Tappan Massacre, New Jersey
Tappan Massacre, New Jersey
TAPPAN MASSACRE, NEW JERSEY. 28 September 1778. Once Admiral Howe's fleet returned from ending the threat from d'Estaing's squadron, Major General Henry Clinton could risk sending large foraging parties to sweep through Westchester County and northern New Jersey. On the night of 21-22 September Major General Charles Cornwallis crossed to Bergen on the west side of the Hudson with some 5,000 men (Wilhelm Knyphausen would start a similar operation on the east side with 3,000 on 30 September). As Cornwallis established a forward base on the site of Fort Lee, Washington augmented the screening forces and told Major General Anthony Wayne to try and limit the depredations. Wayne posted the New Jersey militia of General William Winds at New Tappan while the Third Continental Light Dragoons of Colonel George Baylor occupied Old Tappan, two and a half miles away. Cornwallis aggressively sought ways to cut off and annihilate small parties and focused on Tappan, where he thought about seven hundred militia lay. During the night of 27-28 September he sent out two columns. Cornwallis himself led the right; Major General Charles "No-flint" Grey of Paoli the left. Deserters warned Winds in time to pull back, but Grey learned that Baylor was nearby and switched objectives. After a successful approach under cover of darkness, undoubtedly with the assistance of Loyalist guides, Grey's men silenced a twelve-man guard and surrounded three barns in which about 120 troopers slept. The Second Light Infantry Battalion charged in with the bayonet and smashed the regiment as a fighting force without firing a shot. Even Kemble felt that the British troops got out of control and killed men trying to surrender.
NUMBERS AND LOSSES
Baylor lost about 120 men, of whom Grey killed about 50 and captured about 50. Baylor was among the prisoners. Major Alexander Clough and seven other officers were mortally wounded.
SIGNIFICANCE
The operation had no impact on operations other than forcing Washington to send the survivors back to Virginia under Lieutenant Colonel William Washington to recover, and thus made a key player available for later campaigns in the south. But the "massacre" did inflame the Patriots. More important, Baylor's failure to provide adequate security did not obscure a fundamental weakness in using mounted units in such missions without giving them infantry support. Washington learned this lesson: in January 1781 the light dragoon regiments converted into combined arms legions.

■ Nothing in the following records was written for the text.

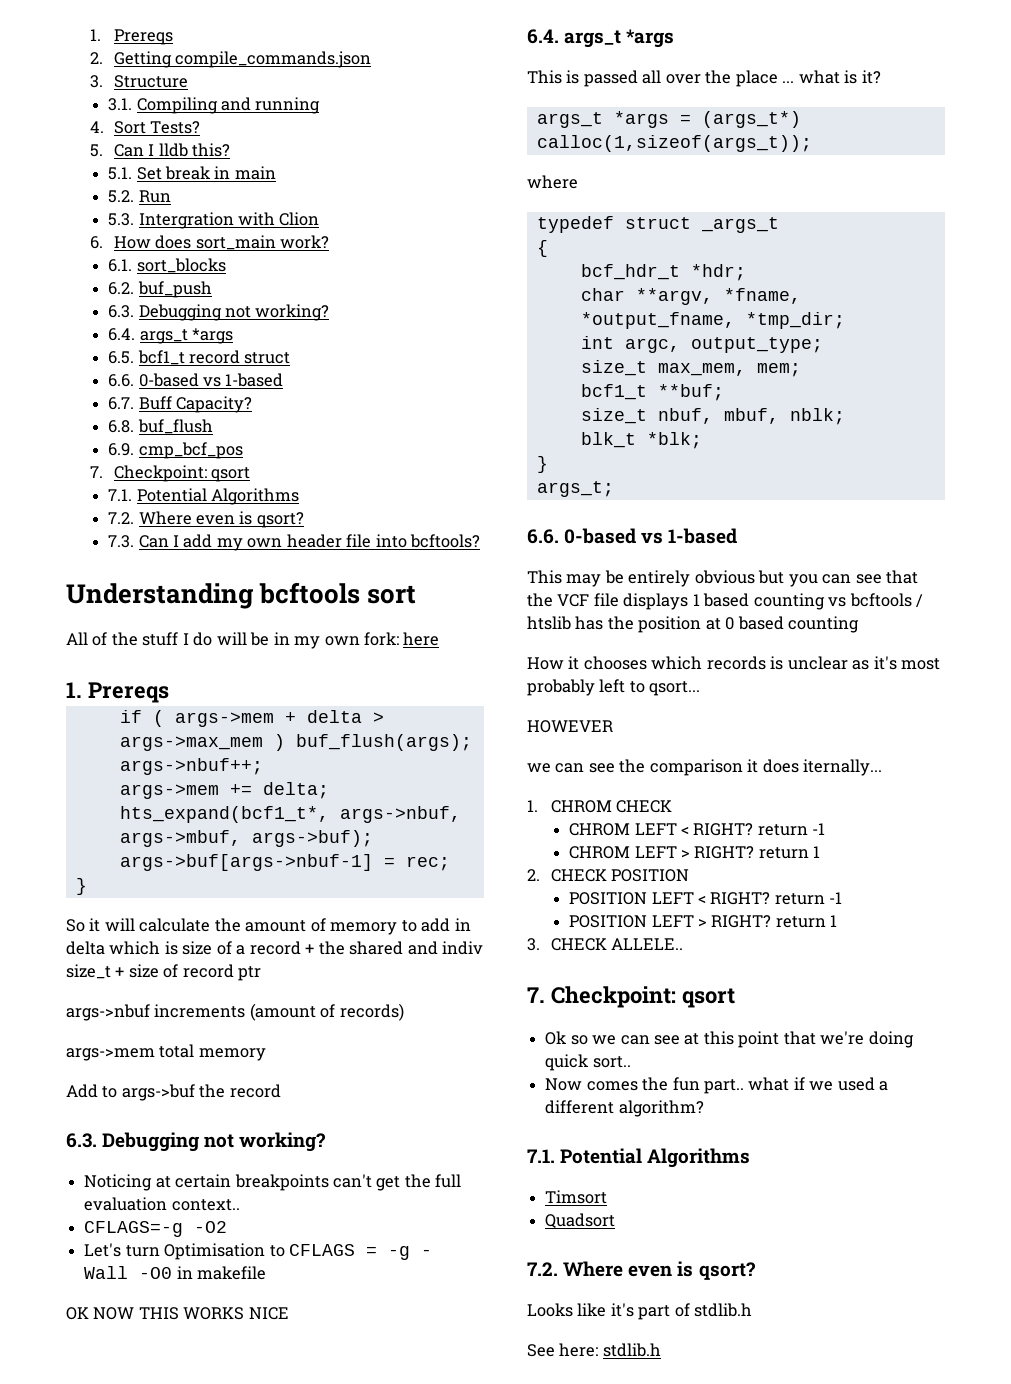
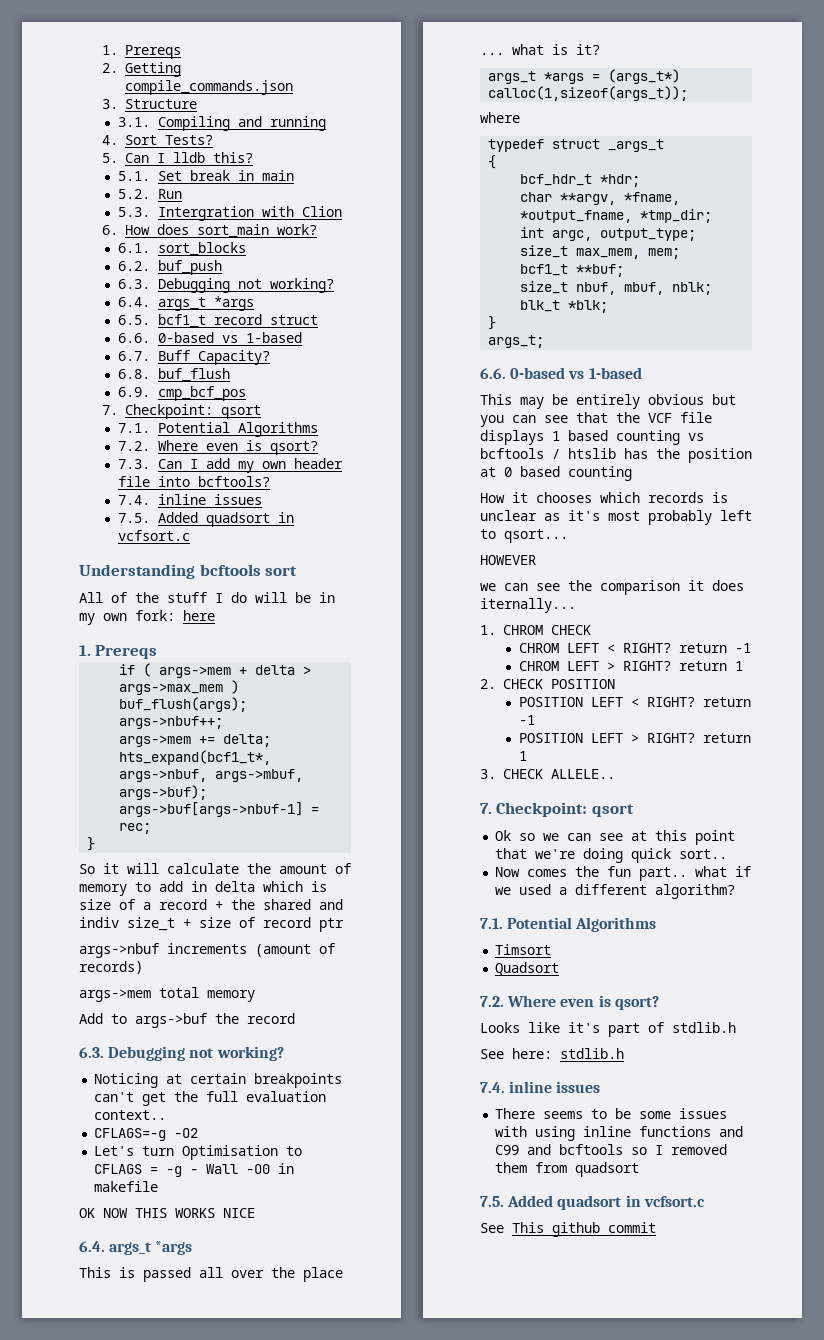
  7.3. Can I add my own header file into bcftools?
+ 7.4. inline issues
+ 7.5. Added quadsort in vcfsort.c
  See here: stdlib.h
+ 7.4. inline issues
+ There seems to be some issues with using inline functions and C99 and bcftools so I removed them from quadsort
+ 7.5. Added quadsort in vcfsort.c
+ See This github commit

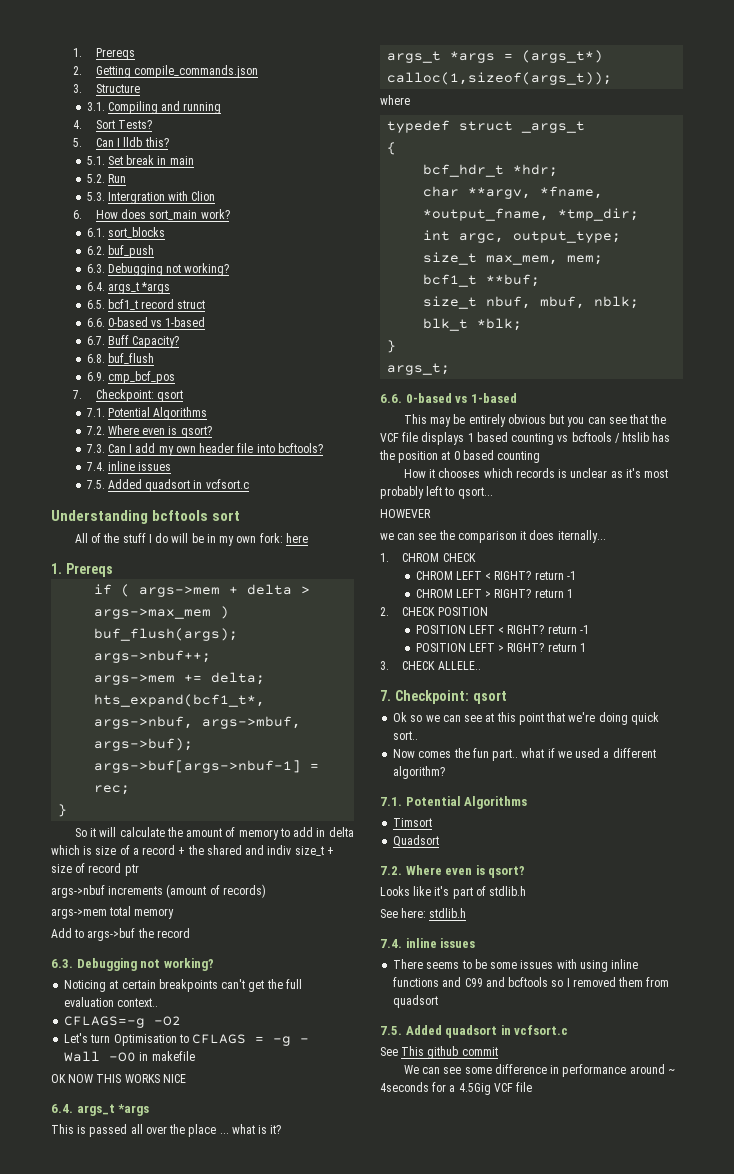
+ We can see some difference in performance around ~ 4seconds for a 4.5Gig VCF file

SEE ALSO Paoli, Pennsylvania.
BIBLIOGRAPHY
Leiby, Adrian C. The Revolutionary War in the Hackensack Valley: The Jersey Dutch and the Neutral Ground, 1775–1783. New Brunswick, N.J.: Rutgers University Press, 1980.
Mazur, D. Bennett, and Wayne Daniels. Baylor's Dragoons Massacre, September 28, 1778. N.p. 1968.
Weskerna, Eleanor, and F. W. William Maurer. "The Flower of the Virginian" and the Massacre Near Old Tappan, September 28, 1778. River Vale, N.J.: Baylor's Dragoons Memorial Committee, 1978.
revised by Robert K. Wright Jr.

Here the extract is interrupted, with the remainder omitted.